Vicky Kaushal, at this point, is the most relatable face in the A league. The actor looks like he has broken the glass ceiling and is representing people who look human and not vanity-driven stars. So when he baths in a bathroom of a barsati in Indore with his janeu (Holy thread) on, he looks relatable and real. The fact that he is also a great actor helps because he elevates the movie with his performance. Though his Indore accent flickers slightly at points, he compensates with his acting.
Sara Ali Khan blends well in the role visually, and Rinku from Atrangi Re helps her a lot because this part falls close. The actor is growing with time, but it is the dramatics where it all feels like a glass half full. While her face gives what it is supposed to, it is her body language and the throwing of her hands in confrontation scenes that feel too much. Credit where it’s due, Sara does share a very likeable chemistry with Vicky and their pairing looks quite good.
Everyone else play their parts with honesty and ends up creating a good experience. Kanupriya Pandit especially is a stand-out. Having spent a whole lot of time in the television space, she is the perfect fit for the path she plays and is so much fun.

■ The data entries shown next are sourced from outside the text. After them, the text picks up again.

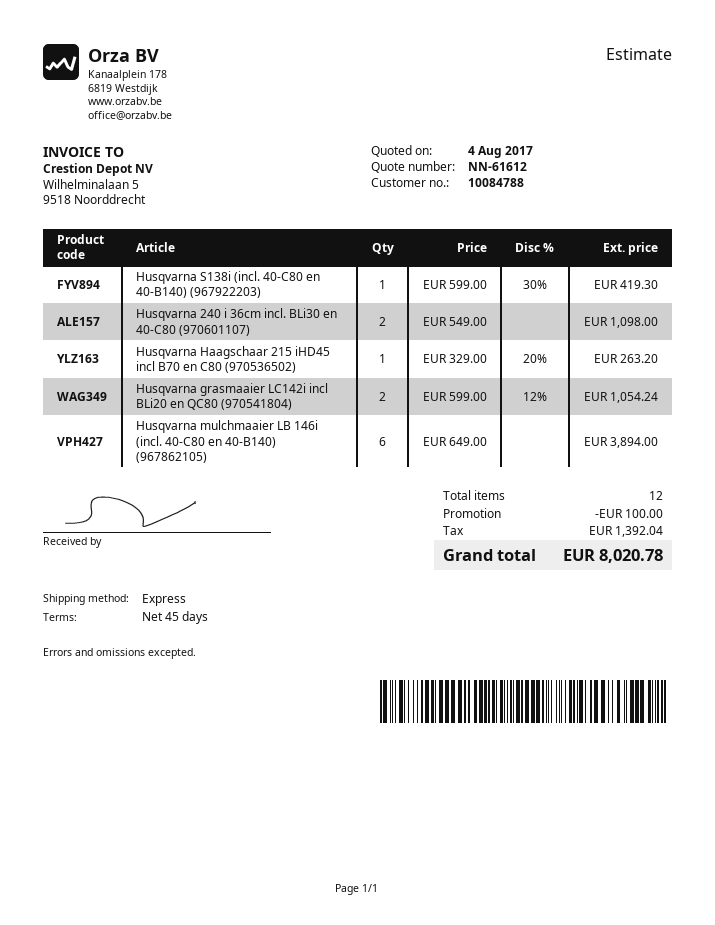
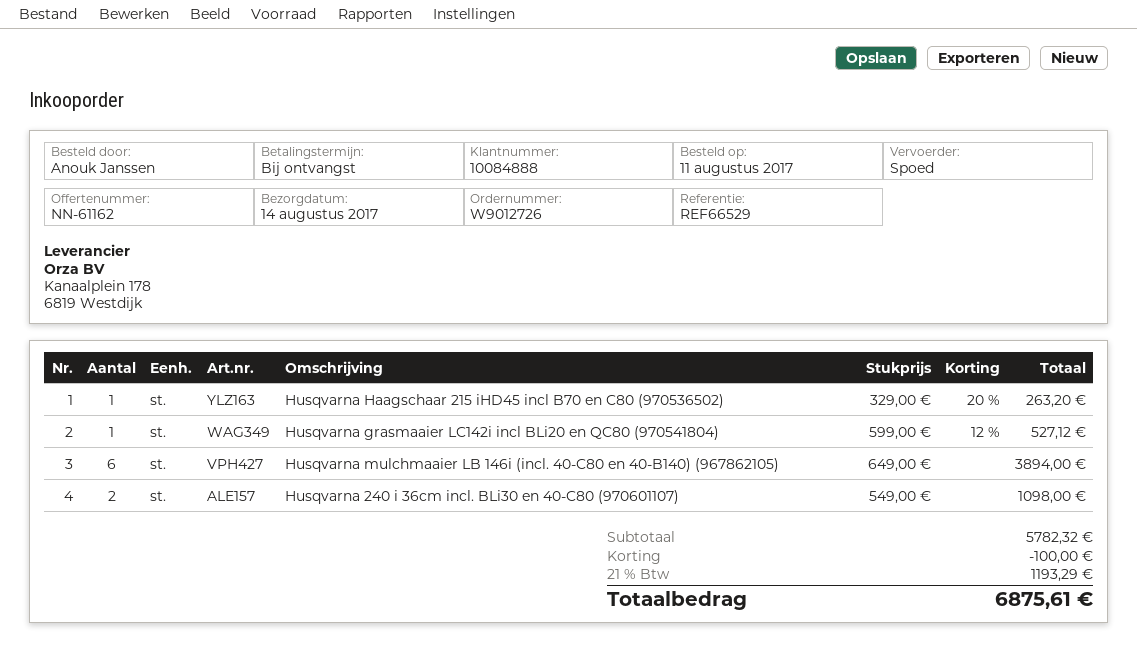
quote number: NN-61612 -> NN-61162
payment terms: 45 days -> on receipt
customer number: 10084788 -> 10084888
Husqvarna S138i (incl. 40-C80 en 40-B140) (967922203): 1 x 599.00 - 30% = 419.30 -> none
Husqvarna grasmaaier LC142i incl BLi20 en QC80 (970541804): 2 x 599.00 - 12% = 1054.24 -> 1 x 599.00 - 12% = 527.12
tax: 1392.04 -> 1193.29
total: 8020.78 -> 6875.61

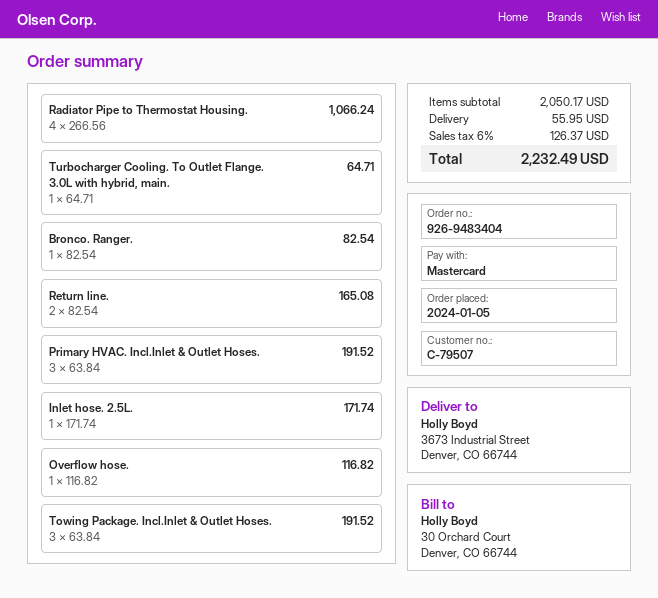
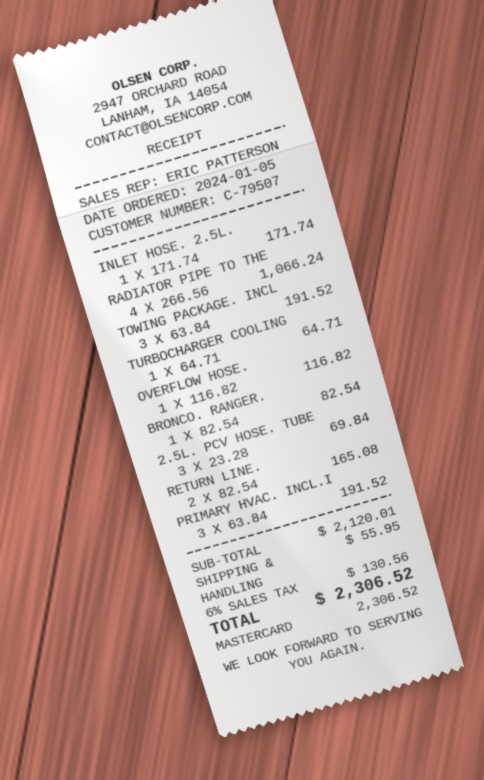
2.5L. PCV HOSE. TUBE: none -> 3 x 23.28 = 69.84
subtotal: 2050.17 -> 2120.01
tax: 6% = 126.37 -> 6% = 130.56
total: 2232.49 -> 2306.52

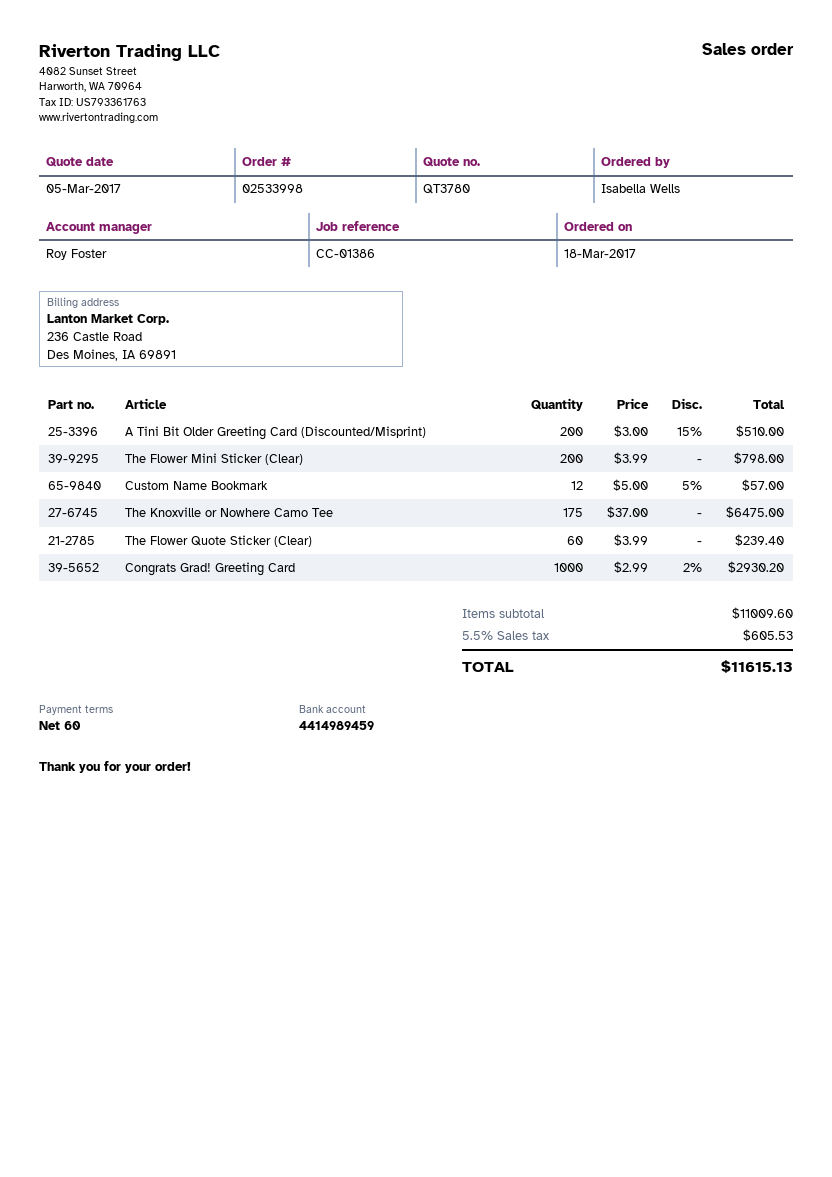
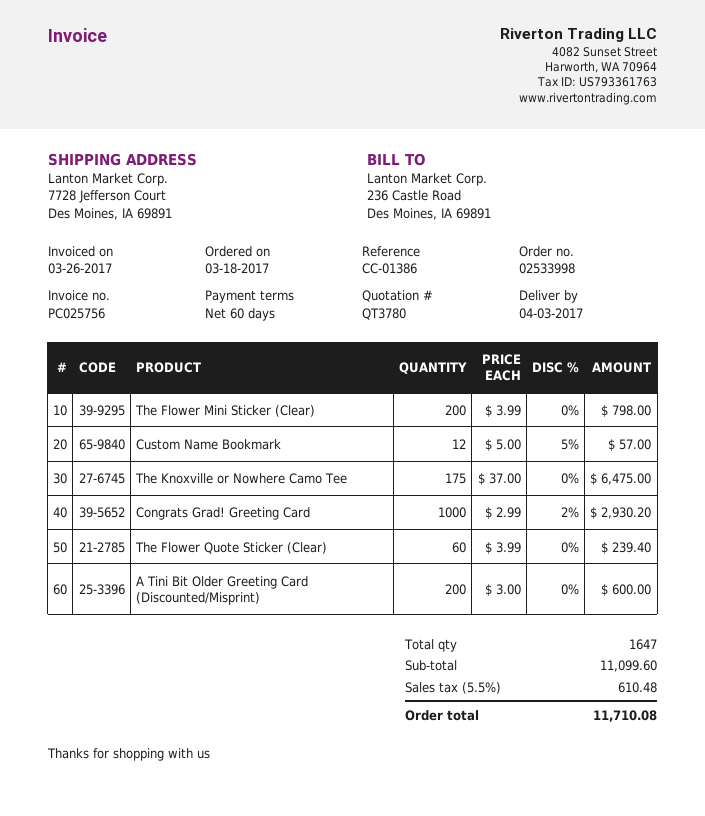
A Tini Bit Older Greeting Card (Discounted/Misprint): 200 x 3.00 - 15% = 510.00 -> 200 x 3.00 = 600.00
subtotal: 11009.60 -> 11099.60
tax: 5.5% = 605.53 -> 5.5% = 610.48
total: 11615.13 -> 11710.08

Laxman Utekar as a director is quite an interesting person. The fact that he has been a cinematographer most of his career, he builds beautiful frames and believes in telling a story more visually than building an idea in the background. But one cannot ignore that he ends up going the predictable way because he has walked that path twice already now, maybe even he couldn’t figure that out.
DOP Raghav Ramadoss creates some very beautiful frames and uses vibrant tones to establish this story. The art design in Utekar films is always interesting. The houses he creates in his movies are very fun and a character in themselves.
Sachin-Jigar’s music is peppy, fun, romantic, and catchy. The album will definitely stay viral for quite some time. Phir Aur Kya Chahiye especially has a very long shelf life.
Zara Hatke Zara Bachke is Laxman Utekar building his universe by a step more with two good actors and a relatable tale. But maybe it is reaching its saturation and you can see it.
Zara Hatke Zara Bachke releases on 02nd June, 2023.